Regarding the DSA815 with bootloader 1.04 and firmware 1.09, here is a possible temporary solution...
Firstly, these are not the words of a JTAG god, some other folks clever in that department can look for a less intrusive way to what's proposed here.
You need to have a some trial period left for this: it's dependent on taking back a timer when the unit is switched on - look out Marty. Enabling the write protect on the FRAM (U1105) which appears to be a Fujitsu MB85RC16 seems to make this timer reset at each boot. The WP pin is adjacent to VCC, and it's active high, so you can lift pin 7 from the pad carefully and pop a link to pin 8 (VCC).
It may be that pin 7 is left floating or has a weak pull down other than what's in the chip itself, but equally it could well go off somewhere else, so unless there is evidence otherwise, it's probably better to lift the leg off the board rather than just botch solder across the two pins.
Perhaps a microscope should have been used for this, it's not as neat as it looked under the illuminated magnifier apparently.
Notes...
The way it appears to work is that every 10 seconds when it's on it writes to address 0x200 eight consecutive bytes in little endian format. This appears to be a ticker related to a 400MHz clock, so every ten seconds it's incremented by as near as damn it 4 billion. I guess that's why they use an FRAM and not an EEPROM, the endurance of FRAMs can usually be considered infinite for practical purposes. With an endurance of 10^10 write operations per bit, and one write every 10 seconds, it'll last over 3,000 years by my maths.
The way this FRAM works is a bit different to EEPROMS in the way it's addressed, which confused things a little. There is no pin addressing on the FRAM, it responds to all addresses 50 thru 57, and uses these three bits as the MSBs of the 11 bit address required for addressing purposes.
Perhaps by design (i.e., to stop hacking), unusually the I2C SCL is held low by the master during idle time. This prevents a second master jumping in.
Note that there is more than one I2C bus. The test points marked on the board SCL and SDA are for something else completely, don't waste any time looking at these.
It may be also possible to do some microcontroller thing, and indeed that was the original intention, to auto-sniff the I2C bus and pull down SDA at the appropriate time: being an open drain bus, this is entirely reasonable from an engineering perspective.
Folks may be interested to know that I used an MSO1074Z-S to trigger and decode the I2S, and I take back some of the negative comments I've said before about the decoding feature of this series of scopes.
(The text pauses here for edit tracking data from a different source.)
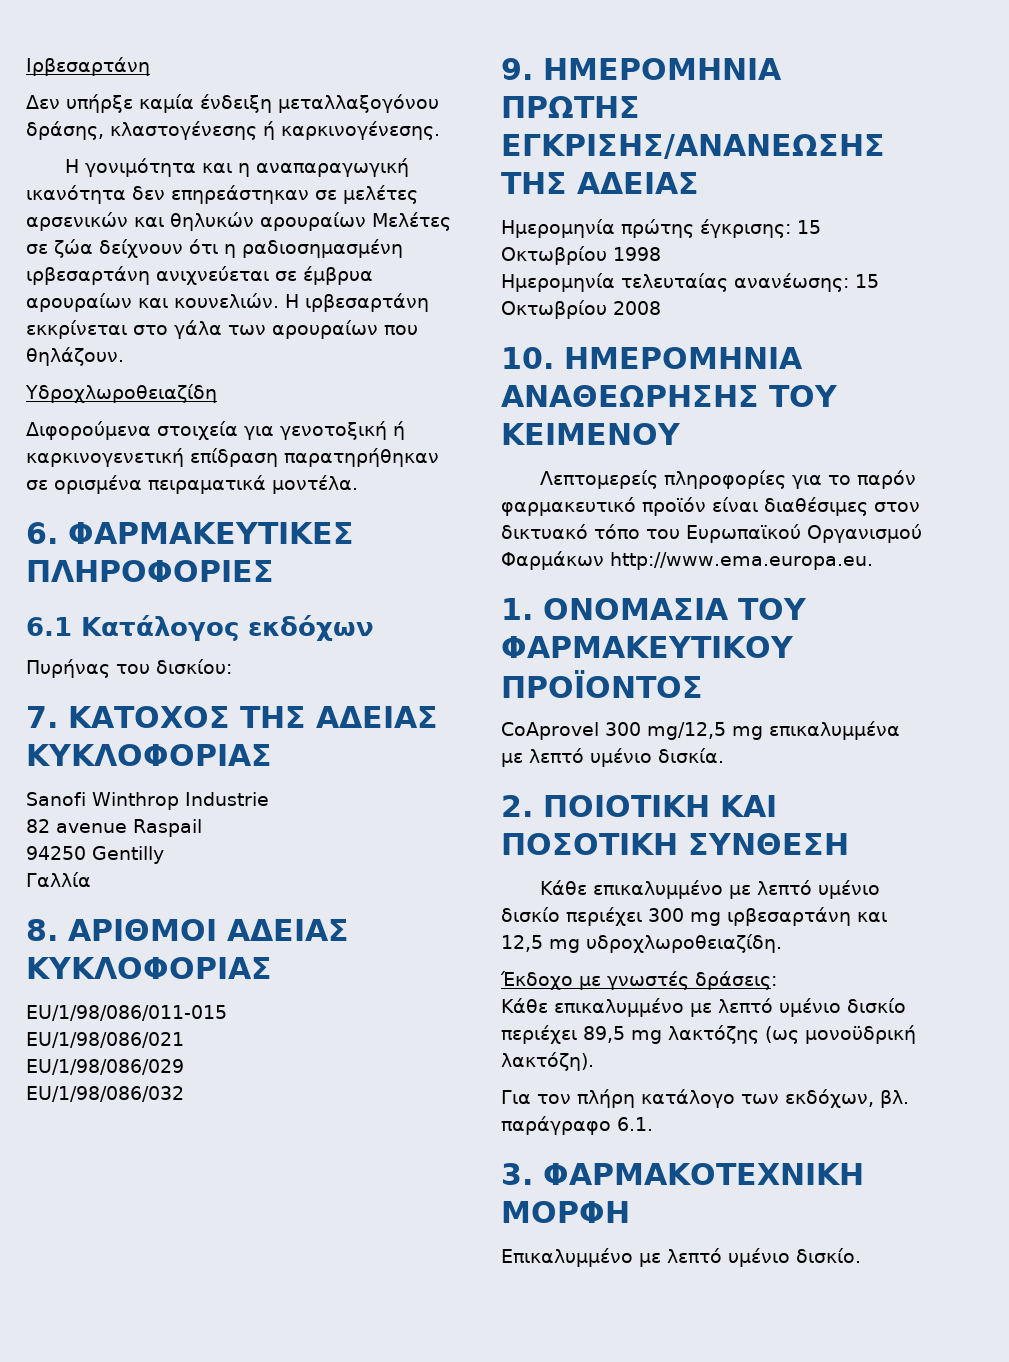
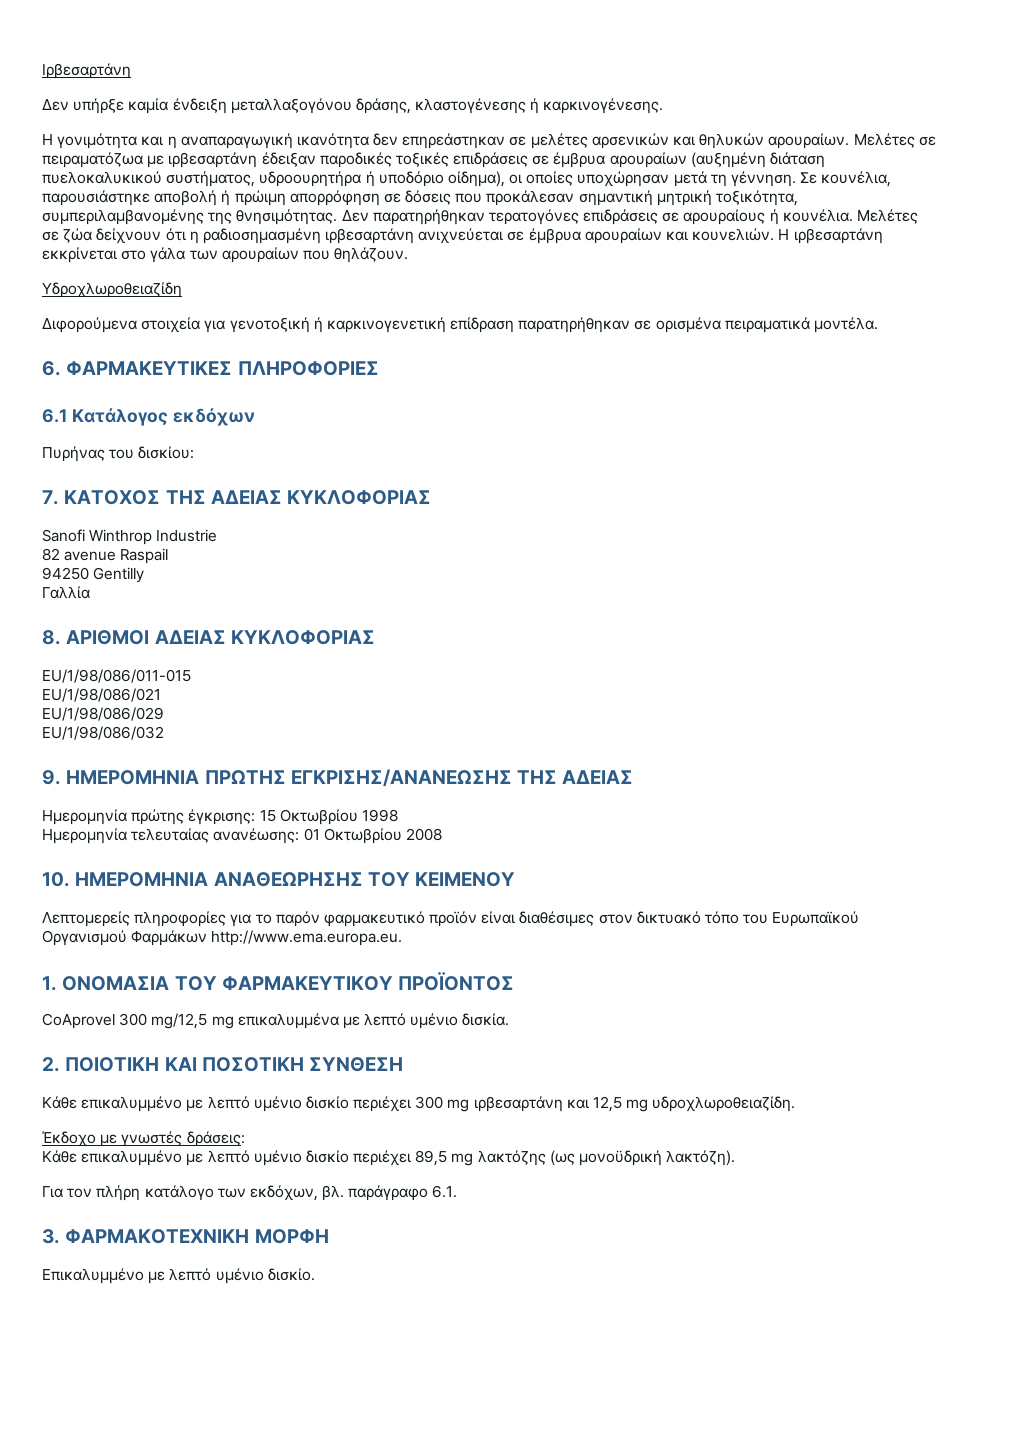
- Η γονιμότητα και η αναπαραγωγική ικανότητα δεν επηρεάστηκαν σε μελέτες αρσενικών και θηλυκών αρουραίων Μελέτες σε ζώα δείχνουν ότι η ραδιοσημασμένη ιρβεσαρτάνη ανιχνεύεται σε έμβρυα αρουραίων και κουνελιών.
+ Η γονιμότητα και η αναπαραγωγική ικανότητα δεν επηρεάστηκαν σε μελέτες αρσενικών και θηλυκών αρουραίων. Μελέτες σε πειραματόζωα με ιρβεσαρτάνη έδειξαν παροδικές τοξικές επιδράσεις σε έμβρυα αρουραίων (αυξημένη διάταση πυελοκαλυκικού συστήματος, υδροουρητήρα ή υποδόριο οίδημα), οι οποίες υποχώρησαν μετά τη γέννηση. Σε κουνέλια, παρουσιάστηκε αποβολή ή πρώιμη απορρόφηση σε δόσεις που προκάλεσαν σημαντική μητρική τοξικότητα, συμπεριλαμβανομένης της θνησιμότητας. Δεν παρατηρήθηκαν τερατογόνες επιδράσεις σε αρουραίους ή κουνέλια. Μελέτες σε ζώα δείχνουν ότι η ραδιοσημασμένη ιρβεσαρτάνη ανιχνεύεται σε έμβρυα αρουραίων και κουνελιών.
- Ημερομηνία τελευταίας ανανέωσης: 15 Οκτωβρίου 2008
+ Ημερομηνία τελευταίας ανανέωσης: 01 Οκτωβρίου 2008

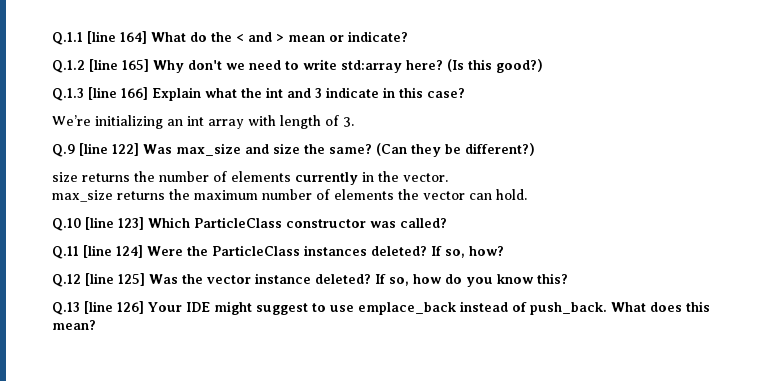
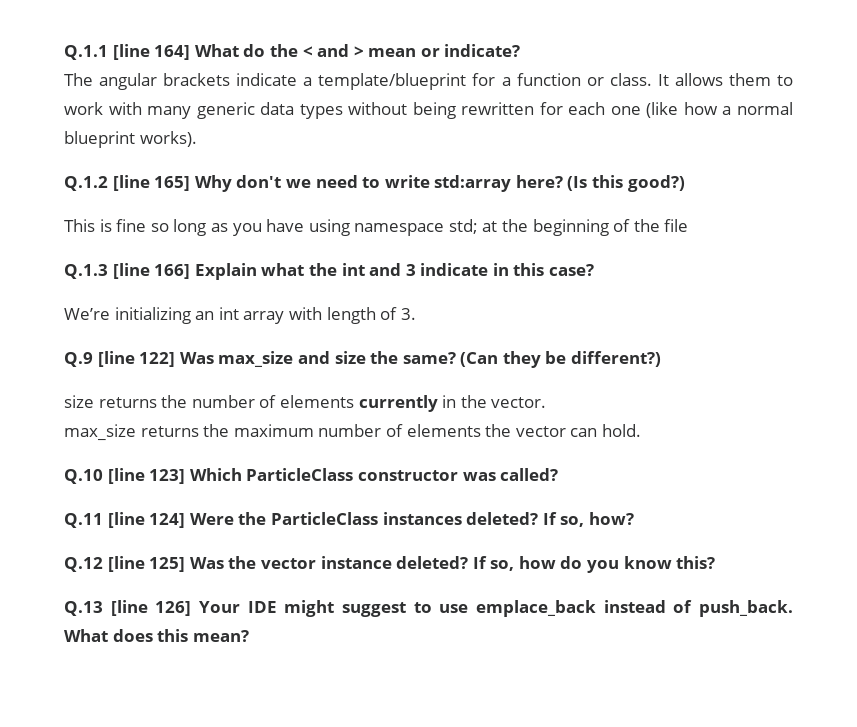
+ The angular brackets indicate a template/blueprint for a function or class. It allows them to work with many generic data types without being rewritten for each one (like how a normal blueprint works).
+ This is fine so long as you have using namespace std; at the beginning of the file

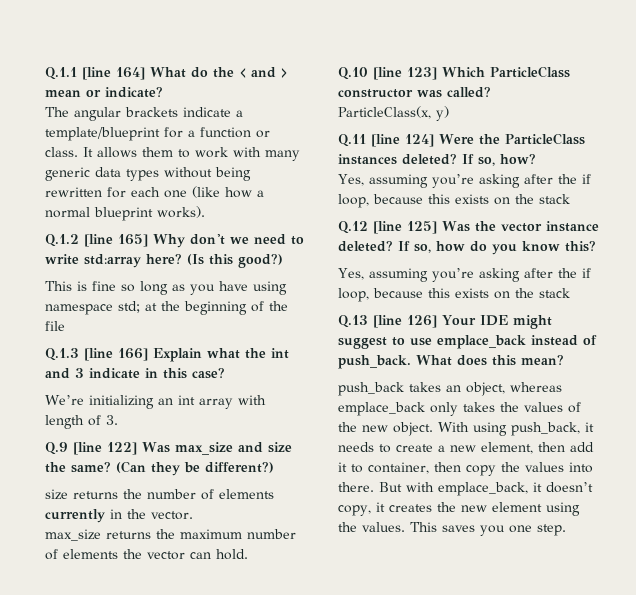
+ ParticleClass(x, y)
  If so, how?
+ Yes, assuming you’re asking after the if loop, because this exists on the stack
  If so, how do you know this?
+ Yes, assuming you’re asking after the if loop, because this exists on the stack
+ push_back takes an object, whereas emplace_back only takes the values of the new object. With using push_back, it needs to create a new element, then add it to container, then copy the values into there. But with emplace_back, it doesn’t copy, it creates the new element using the values. This saves you one step.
Once you've got your head around its limitations, it's not that bad in practice. The event table though, remains useless due to the limited amount of decode it displays.
Caveats: this
may well mean that other things like re-calibration or network settings et al won't save, so I suggest you cal and configure the unit first. I haven't tried changing any non-volatile settings yet. If you're really handy, make an externally accessible jumper. Irrespective, anything that breaks is your responsibility.